Além da discussão de gênero, outras questões como raça, etnia e sexualidade, por exemplo, também fizeram e fazem parte do campo e das discussões dos ECs, sendo totalmente necessárias para a compreensão do objeto desta pesquisa, que discute a diferença cultural a partir dessas quatro dimensões. É

no seio dessa abordagem dos ECs que o problema da diferença cultural se apresenta neste trabalho.

É necessário salientar que a abordagem e leitura deste trabalho a partir dos ECs se fazem devido ao entendimento de que os espaços formativos — como faculdades, escolas e o próprio currículo — podem possibilitar uma formação crítica voltada às questões culturais que compõem a sociedade. Silva corrobora essa posição nos dizendo que

As análises feitas nos Estudos Culturais não pretendem nunca ser neutras ou imparciais. Na crítica que fazem das relações de poder numa situação cultural ou social determinada, os estudos culturais tomam claramente o partido dos grupos em desvantagem nessas relações. Os Estudos Culturais pretendem que suas análises funcionem como uma intervenção na vida política e social (2003, p. 134).

Pretendem ainda, que suas análises possibilitem a superação de uma prática pedagógica que tem como característica restringir à reprodução de conhecimento, viabilizem o rompimento com aspectos disciplinares tradicionais e apostem em um trabalho mais amplo, dinâmico e democrático culturalmente; um trabalho em que, segundo COSTA, SILVEIRA e SOMMER (2003, p.54), “questões como cultura, identidade, discurso e representação passam a ocupar, de forma articulada, o primeiro plano da cena pedagógica”.

Nesse caso, os ECs promovem um olhar diferenciado, crítico em relação ao contexto em que a educação se concretiza, em que não somente a escola e o professor são responsáveis pela educação, uma vez que podem ser considerados, nesse processo, outros mecanismos que estão presentes no nosso cotidiano e que contribuem para a nossa formação.

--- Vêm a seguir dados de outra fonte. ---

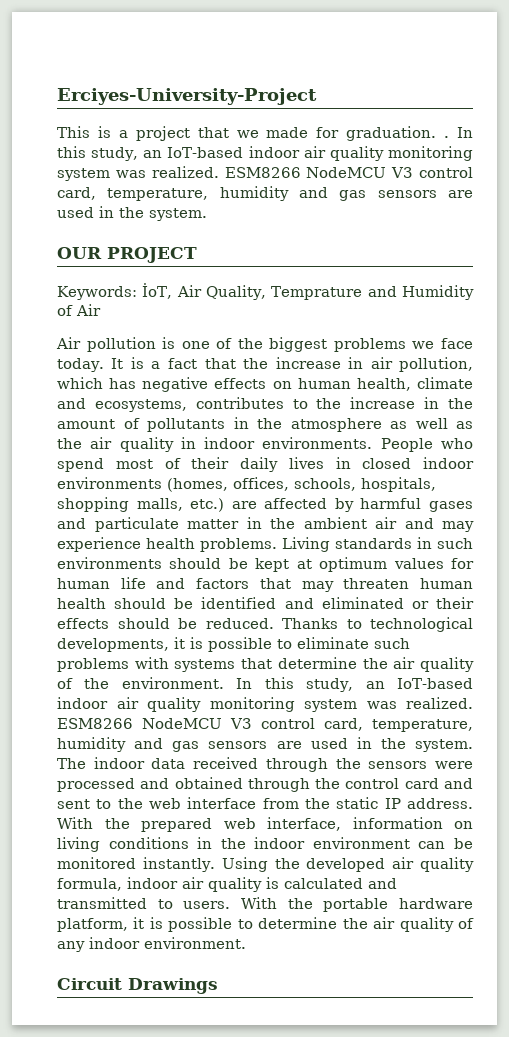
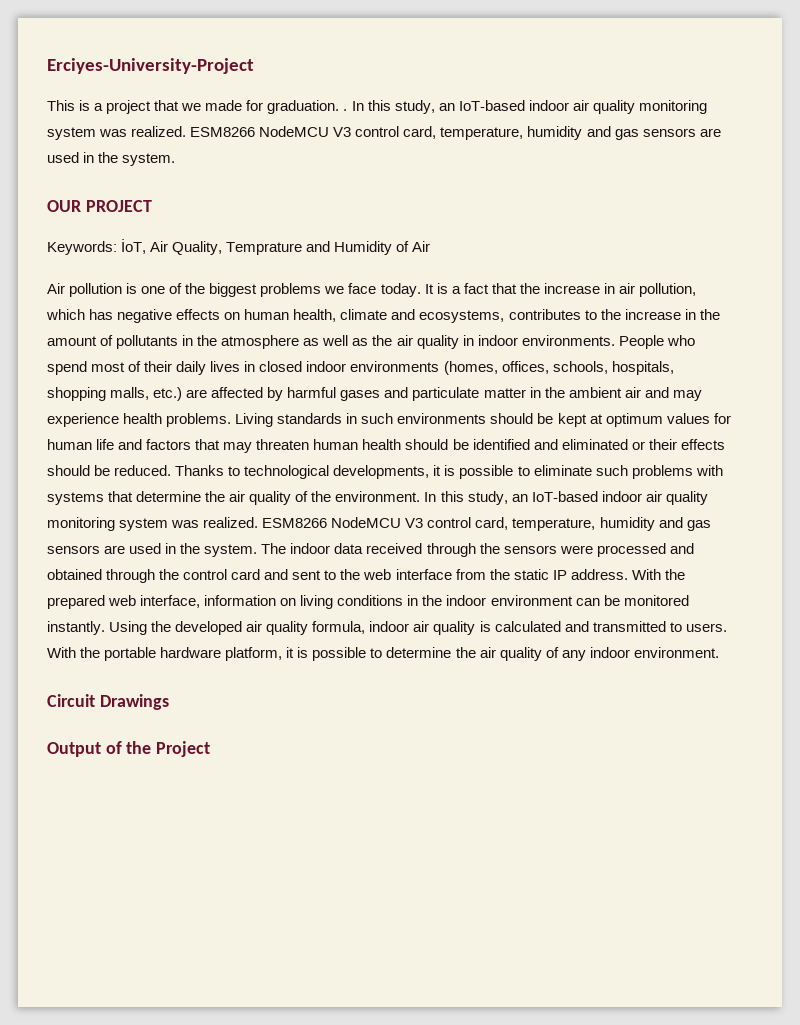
+ Output of the Project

Uma leitura crítica da organização escolar nos possibilita perceber o envolvimento histórico entre a escola e o currículo como instrumentos de materialização das ideologias hegemônicas. Para os ECs, tanto aquela quanto este currículo são elementos indispensáveis para a análise dos processos de formação dos sujeitos e dos fenômenos culturais.

As reflexões propostas pelos ECs em relação à produção do conhecimento nas universidades e o papel da escola na formação dos indivíduos são fundamentais para se questionar como a dinâmica do poder etnocêntrico e a monocultura se legitimam na sociedade. Diante disso, Giroux (2003) apresenta algumas

considerações a respeito do trabalho que pode ser desenvolvido pelas faculdades de educação e pelas escolas, segundo a abordagem teórica dos ECs.

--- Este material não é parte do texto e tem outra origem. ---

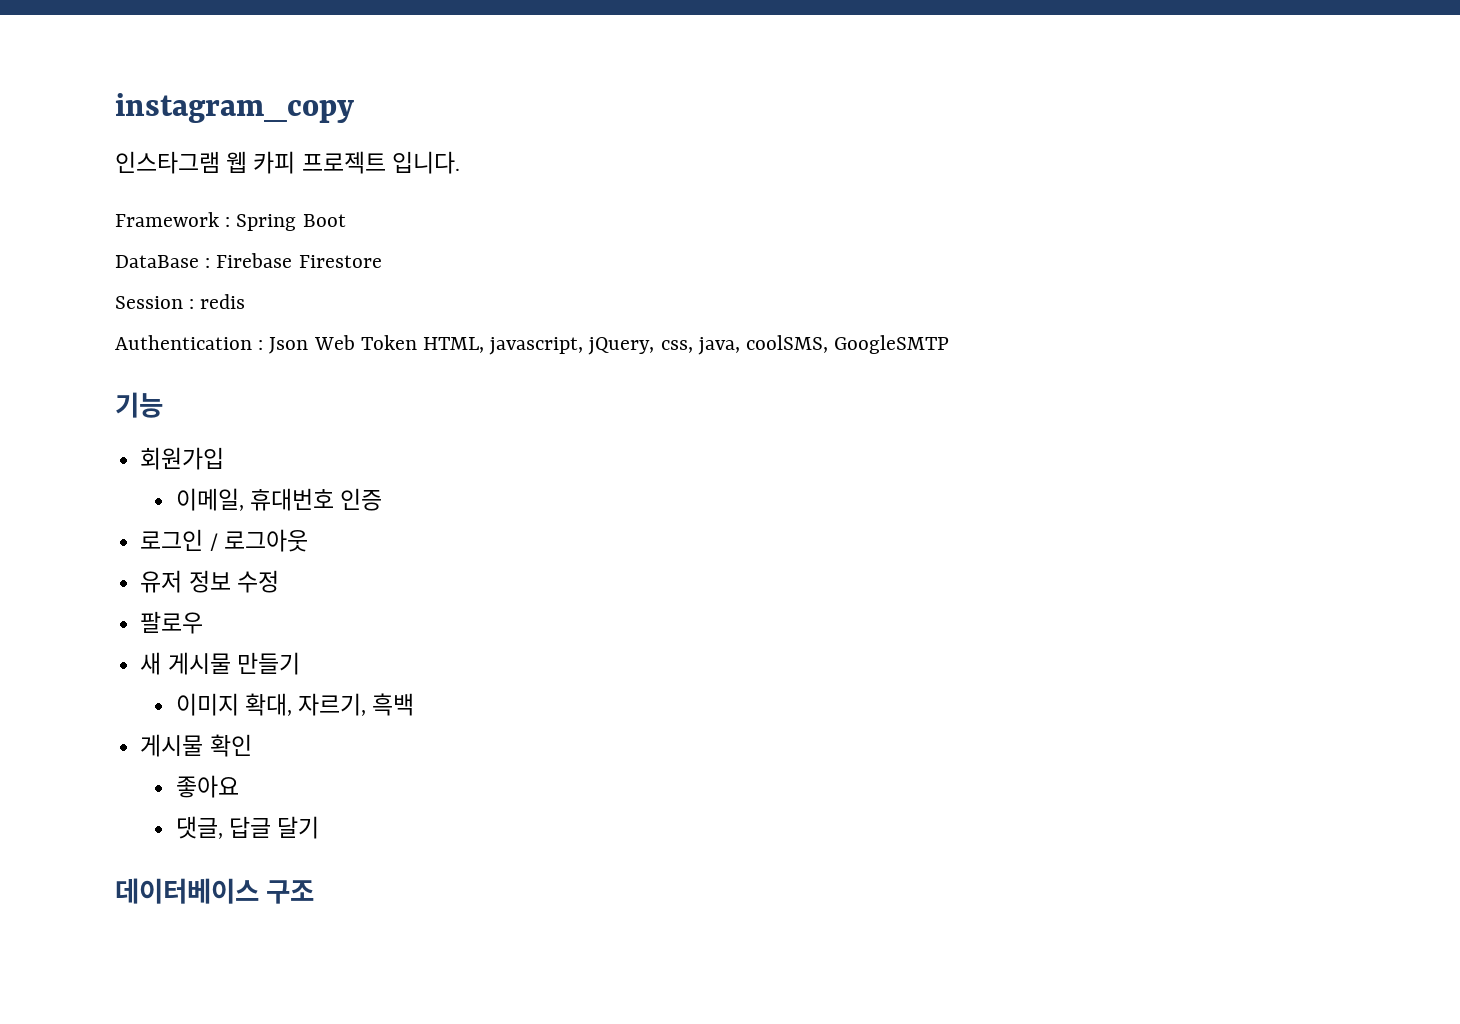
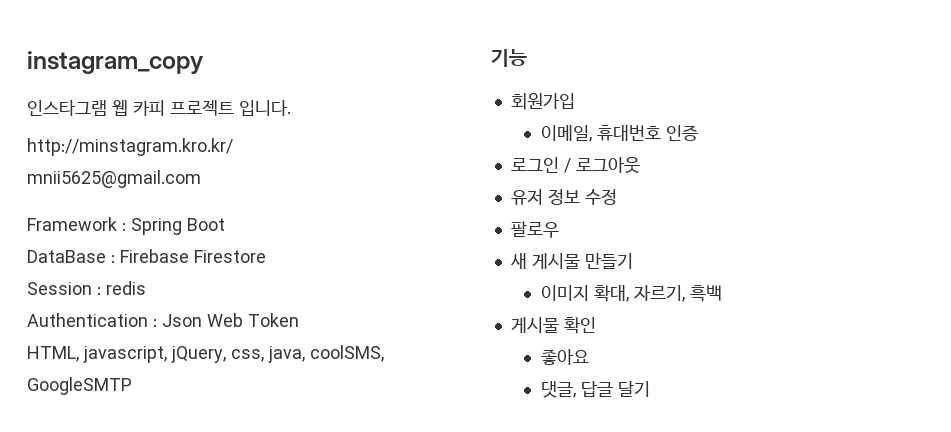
+ http://minstagram.kro.kr/
+ mnii5625@gmail.com
- Authentication : Json Web Token HTML, javascript, jQuery, css, java, coolSMS, GoogleSMTP
+ Authentication : Json Web Token
+ HTML, javascript, jQuery, css, java, coolSMS, GoogleSMTP
- 데이터베이스 구조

Essas considerações possibilitam uma nova perspectiva cultural para a educação, particularmente na formação de professores. Por meio do currículo, esse campo se fundamenta numa prática educativa democrática e social, valorizando as diferenças e as novas possibilidades de construção de conhecimento através delas, ressignificando o papel da educação e, consequentemente, o da atividade docente (este último como mediador entre o aluno e a sociedade), direcionando para que se coloque à prova as relações entre cultura e poder, assim como os discursos presentes nos artefatos culturais. Nessa direção, a educação é um ato político, em que as diferenças culturais são ressaltadas na formação das identidades dos professores e dos educandos, modificando o estar deles no mundo e na sociedade.

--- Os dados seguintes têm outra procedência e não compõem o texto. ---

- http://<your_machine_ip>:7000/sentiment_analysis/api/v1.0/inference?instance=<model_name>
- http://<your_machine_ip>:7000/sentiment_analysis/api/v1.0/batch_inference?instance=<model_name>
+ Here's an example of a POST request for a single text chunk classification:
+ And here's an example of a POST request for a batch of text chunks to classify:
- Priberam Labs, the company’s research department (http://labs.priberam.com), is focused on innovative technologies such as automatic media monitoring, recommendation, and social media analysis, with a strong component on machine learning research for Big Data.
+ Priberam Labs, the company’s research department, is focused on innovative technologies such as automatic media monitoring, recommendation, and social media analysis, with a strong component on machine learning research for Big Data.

No entanto, centrar as questões de formação educativa nos fenômenos culturais não implica reduzir tudo à cultura, mas assumir que “a cultura é uma das condições constitutivas de existências de toda prática social, que toda prática social tem uma dimensão cultural. Não que haja nada além do discurso, mas que toda prática social tem seu caráter discursivo”. (Hall, 2006, p.33). Discurso neste caso, entendido como manifestações que estruturam a maneira como uma coisa é pensada e a maneira como atuamos baseados no que pensamos, sendo um conhecimento particular sobre o mundo e como as coisas são feitas nele.